[MATERIAL TO PROCESS Boundary: Start]
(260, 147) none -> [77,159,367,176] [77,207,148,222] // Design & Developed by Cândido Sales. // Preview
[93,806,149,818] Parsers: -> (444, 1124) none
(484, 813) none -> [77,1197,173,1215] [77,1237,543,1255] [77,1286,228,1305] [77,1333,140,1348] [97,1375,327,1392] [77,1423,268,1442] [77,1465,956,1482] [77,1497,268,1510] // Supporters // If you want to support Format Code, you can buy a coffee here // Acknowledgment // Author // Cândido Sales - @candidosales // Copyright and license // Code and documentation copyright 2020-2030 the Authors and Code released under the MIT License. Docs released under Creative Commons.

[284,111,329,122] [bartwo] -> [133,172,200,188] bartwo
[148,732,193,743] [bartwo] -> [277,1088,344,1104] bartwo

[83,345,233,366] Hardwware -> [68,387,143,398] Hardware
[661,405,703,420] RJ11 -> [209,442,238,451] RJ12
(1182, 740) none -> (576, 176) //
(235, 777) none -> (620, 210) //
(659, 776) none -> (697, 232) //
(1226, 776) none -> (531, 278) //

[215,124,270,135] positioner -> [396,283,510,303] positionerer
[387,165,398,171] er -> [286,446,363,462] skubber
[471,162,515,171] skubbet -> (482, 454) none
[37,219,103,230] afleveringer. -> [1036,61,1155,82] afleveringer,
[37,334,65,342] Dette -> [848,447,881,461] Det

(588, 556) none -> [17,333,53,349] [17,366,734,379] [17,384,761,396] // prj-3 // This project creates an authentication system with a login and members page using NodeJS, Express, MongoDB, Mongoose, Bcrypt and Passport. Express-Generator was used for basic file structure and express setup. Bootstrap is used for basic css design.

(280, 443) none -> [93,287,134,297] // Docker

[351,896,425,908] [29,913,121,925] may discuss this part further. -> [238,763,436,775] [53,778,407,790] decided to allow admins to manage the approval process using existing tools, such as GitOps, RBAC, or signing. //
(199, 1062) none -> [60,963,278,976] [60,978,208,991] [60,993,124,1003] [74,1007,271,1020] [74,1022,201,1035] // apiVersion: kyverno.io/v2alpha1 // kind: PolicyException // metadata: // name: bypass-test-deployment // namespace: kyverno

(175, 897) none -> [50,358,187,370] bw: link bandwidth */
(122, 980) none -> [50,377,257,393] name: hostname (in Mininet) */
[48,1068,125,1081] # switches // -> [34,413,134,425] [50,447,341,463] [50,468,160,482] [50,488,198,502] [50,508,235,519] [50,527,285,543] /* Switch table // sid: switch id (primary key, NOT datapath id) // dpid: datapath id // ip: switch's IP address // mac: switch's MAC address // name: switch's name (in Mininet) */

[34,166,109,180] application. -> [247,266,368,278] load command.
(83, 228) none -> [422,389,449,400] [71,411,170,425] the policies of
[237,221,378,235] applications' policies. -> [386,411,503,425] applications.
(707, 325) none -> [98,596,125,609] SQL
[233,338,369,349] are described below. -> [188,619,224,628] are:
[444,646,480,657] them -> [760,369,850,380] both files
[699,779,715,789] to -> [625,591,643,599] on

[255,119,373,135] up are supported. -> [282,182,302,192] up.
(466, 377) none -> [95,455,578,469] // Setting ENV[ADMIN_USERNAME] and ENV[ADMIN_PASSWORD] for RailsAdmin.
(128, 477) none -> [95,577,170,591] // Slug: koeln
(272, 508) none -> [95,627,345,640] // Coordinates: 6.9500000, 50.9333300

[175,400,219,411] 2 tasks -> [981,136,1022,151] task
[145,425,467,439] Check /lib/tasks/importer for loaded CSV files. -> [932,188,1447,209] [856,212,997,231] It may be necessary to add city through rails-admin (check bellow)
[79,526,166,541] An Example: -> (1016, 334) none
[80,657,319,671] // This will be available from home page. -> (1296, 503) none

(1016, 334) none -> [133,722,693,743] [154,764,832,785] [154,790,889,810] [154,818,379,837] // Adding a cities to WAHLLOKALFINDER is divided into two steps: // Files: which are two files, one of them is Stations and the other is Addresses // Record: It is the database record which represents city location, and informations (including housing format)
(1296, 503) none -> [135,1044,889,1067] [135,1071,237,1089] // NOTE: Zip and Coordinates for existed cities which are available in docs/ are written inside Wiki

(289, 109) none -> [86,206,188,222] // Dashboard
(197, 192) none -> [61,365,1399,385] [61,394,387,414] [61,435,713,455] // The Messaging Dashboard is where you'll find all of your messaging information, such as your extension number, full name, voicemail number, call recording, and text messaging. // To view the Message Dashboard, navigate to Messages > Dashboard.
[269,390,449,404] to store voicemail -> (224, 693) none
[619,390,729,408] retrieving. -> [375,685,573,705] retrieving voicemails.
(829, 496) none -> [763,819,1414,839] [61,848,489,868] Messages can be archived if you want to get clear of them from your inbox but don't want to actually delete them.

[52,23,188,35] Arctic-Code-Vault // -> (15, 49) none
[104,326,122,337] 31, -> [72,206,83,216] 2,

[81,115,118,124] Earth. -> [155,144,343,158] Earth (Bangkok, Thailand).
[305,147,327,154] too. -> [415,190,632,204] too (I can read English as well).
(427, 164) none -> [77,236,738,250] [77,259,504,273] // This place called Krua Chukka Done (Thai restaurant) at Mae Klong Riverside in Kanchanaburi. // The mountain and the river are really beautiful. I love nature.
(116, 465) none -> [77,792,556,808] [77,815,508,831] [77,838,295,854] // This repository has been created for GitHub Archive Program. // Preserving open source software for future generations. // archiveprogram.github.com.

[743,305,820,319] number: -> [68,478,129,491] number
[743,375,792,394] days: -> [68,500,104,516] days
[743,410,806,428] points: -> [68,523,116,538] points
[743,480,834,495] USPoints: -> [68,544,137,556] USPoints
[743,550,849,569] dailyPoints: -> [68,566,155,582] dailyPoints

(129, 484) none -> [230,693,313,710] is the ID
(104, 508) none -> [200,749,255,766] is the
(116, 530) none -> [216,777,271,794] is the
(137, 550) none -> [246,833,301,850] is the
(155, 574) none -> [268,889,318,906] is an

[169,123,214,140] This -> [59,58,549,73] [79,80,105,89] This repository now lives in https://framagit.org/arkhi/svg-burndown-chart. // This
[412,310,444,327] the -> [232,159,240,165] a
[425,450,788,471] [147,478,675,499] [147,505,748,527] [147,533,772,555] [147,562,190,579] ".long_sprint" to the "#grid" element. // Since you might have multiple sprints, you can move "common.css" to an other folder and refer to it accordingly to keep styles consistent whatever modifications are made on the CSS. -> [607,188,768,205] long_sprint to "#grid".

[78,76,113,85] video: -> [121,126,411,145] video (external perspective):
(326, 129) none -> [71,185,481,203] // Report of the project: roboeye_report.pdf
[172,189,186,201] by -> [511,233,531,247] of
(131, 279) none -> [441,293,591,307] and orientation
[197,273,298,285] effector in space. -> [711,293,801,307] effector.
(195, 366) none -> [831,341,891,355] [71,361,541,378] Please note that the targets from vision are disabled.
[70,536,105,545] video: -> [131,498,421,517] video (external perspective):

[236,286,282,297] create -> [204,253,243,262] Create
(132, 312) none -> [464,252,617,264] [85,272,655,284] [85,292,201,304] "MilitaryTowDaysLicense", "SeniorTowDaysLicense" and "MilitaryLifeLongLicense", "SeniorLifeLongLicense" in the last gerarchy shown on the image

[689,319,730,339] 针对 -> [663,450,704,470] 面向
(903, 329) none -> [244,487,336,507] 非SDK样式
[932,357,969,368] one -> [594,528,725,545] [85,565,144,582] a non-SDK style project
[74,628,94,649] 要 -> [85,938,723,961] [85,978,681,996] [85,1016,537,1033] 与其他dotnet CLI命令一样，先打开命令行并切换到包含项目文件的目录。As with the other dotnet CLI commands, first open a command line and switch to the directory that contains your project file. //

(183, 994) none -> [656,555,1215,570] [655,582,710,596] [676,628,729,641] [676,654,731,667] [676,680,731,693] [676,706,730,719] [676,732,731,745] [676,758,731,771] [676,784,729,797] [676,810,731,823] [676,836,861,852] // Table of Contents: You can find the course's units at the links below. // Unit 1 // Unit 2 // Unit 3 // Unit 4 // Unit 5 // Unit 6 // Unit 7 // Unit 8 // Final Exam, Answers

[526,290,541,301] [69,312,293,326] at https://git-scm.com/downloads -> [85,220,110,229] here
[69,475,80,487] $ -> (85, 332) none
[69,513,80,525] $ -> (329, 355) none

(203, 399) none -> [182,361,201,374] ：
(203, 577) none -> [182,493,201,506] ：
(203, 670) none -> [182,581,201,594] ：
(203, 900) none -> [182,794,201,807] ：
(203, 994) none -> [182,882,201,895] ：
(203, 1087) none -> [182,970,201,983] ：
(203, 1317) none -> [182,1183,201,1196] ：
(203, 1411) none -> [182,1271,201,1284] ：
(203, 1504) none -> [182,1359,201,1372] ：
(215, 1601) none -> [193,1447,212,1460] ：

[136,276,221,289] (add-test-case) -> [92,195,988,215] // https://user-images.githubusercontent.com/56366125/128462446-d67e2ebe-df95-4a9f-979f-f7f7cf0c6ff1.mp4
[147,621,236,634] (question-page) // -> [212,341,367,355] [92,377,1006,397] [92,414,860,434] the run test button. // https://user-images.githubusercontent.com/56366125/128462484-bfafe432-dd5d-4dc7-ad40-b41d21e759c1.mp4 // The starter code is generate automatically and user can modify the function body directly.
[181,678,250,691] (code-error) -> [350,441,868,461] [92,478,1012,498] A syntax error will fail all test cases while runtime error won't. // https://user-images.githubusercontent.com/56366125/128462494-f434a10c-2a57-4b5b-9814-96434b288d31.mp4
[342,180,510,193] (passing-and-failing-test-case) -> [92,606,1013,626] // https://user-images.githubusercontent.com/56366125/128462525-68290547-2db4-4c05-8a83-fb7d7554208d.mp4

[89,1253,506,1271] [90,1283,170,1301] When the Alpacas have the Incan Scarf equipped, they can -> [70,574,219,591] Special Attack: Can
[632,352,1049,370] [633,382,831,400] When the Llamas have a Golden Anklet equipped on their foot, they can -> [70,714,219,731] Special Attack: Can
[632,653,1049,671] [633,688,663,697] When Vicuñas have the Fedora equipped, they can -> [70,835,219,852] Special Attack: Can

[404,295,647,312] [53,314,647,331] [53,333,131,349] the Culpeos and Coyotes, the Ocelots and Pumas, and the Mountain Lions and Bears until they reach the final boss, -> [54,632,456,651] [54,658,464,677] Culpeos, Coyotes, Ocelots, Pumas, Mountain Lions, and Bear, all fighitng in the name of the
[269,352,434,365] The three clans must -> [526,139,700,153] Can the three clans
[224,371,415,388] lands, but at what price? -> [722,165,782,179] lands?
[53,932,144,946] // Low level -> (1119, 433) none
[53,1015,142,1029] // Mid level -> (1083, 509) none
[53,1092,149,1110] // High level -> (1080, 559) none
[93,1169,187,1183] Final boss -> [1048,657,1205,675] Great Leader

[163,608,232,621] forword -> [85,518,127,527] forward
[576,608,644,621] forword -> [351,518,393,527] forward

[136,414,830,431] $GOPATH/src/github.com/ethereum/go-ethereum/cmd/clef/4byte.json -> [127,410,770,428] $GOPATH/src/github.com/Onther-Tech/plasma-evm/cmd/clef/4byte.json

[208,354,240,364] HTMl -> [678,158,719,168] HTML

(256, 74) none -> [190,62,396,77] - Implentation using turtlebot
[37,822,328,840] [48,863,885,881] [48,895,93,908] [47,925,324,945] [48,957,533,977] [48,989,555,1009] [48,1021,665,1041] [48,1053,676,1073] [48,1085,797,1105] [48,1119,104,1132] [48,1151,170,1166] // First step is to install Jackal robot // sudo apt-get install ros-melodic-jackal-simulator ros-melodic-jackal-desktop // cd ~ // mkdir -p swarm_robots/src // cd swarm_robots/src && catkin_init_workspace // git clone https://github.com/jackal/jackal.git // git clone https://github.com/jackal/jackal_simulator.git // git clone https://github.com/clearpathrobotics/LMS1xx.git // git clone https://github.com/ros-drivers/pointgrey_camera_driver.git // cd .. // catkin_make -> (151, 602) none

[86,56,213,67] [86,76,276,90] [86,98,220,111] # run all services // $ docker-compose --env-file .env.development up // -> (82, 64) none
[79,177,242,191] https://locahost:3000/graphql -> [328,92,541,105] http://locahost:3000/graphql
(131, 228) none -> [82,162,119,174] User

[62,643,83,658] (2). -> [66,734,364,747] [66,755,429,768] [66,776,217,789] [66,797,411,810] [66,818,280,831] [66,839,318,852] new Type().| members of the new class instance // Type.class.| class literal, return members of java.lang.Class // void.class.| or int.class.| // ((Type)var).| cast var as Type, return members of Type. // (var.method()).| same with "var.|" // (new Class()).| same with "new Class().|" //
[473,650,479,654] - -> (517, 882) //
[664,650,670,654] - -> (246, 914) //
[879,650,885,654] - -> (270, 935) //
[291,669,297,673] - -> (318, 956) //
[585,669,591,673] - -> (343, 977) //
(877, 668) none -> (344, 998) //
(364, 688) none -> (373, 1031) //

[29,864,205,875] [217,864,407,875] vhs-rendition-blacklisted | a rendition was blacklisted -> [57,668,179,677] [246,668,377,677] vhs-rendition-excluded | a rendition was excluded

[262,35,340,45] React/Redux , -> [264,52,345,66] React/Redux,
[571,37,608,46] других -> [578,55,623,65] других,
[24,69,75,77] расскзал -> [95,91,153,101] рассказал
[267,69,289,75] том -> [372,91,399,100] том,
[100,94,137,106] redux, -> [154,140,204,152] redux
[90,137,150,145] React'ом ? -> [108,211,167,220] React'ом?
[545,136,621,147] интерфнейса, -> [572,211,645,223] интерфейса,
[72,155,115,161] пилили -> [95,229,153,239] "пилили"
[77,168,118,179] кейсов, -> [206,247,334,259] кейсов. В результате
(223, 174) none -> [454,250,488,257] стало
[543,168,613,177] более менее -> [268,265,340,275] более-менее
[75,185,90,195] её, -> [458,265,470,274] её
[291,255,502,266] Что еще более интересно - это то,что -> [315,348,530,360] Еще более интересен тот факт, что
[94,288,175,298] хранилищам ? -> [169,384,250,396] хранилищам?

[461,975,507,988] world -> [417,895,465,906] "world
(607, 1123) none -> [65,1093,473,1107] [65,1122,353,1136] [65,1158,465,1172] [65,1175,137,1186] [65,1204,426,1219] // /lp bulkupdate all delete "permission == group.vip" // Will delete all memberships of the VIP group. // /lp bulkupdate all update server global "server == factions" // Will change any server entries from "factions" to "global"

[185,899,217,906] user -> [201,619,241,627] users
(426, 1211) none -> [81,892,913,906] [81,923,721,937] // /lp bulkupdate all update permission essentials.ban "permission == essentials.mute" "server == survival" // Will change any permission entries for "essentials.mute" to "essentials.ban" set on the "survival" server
[MATERIAL TO PROCESS Boundary: End]
WORK INSTRUCTION:
Please output exactly the lines between the one holding "(132, 312) none" and the one holding "[74,628,94,649] 要 ->" in the records above, inclusive, and nothing more.

FINISHED TASK:
(132, 312) none -> [464,252,617,264] [85,272,655,284] [85,292,201,304] "MilitaryTowDaysLicense", "SeniorTowDaysLicense" and "MilitaryLifeLongLicense", "SeniorLifeLongLicense" in the last gerarchy shown on the image

[689,319,730,339] 针对 -> [663,450,704,470] 面向
(903, 329) none -> [244,487,336,507] 非SDK样式
[932,357,969,368] one -> [594,528,725,545] [85,565,144,582] a non-SDK style project
[74,628,94,649] 要 -> [85,938,723,961] [85,978,681,996] [85,1016,537,1033] 与其他dotnet CLI命令一样，先打开命令行并切换到包含项目文件的目录。As with the other dotnet CLI commands, first open a command line and switch to the directory that contains your project file. //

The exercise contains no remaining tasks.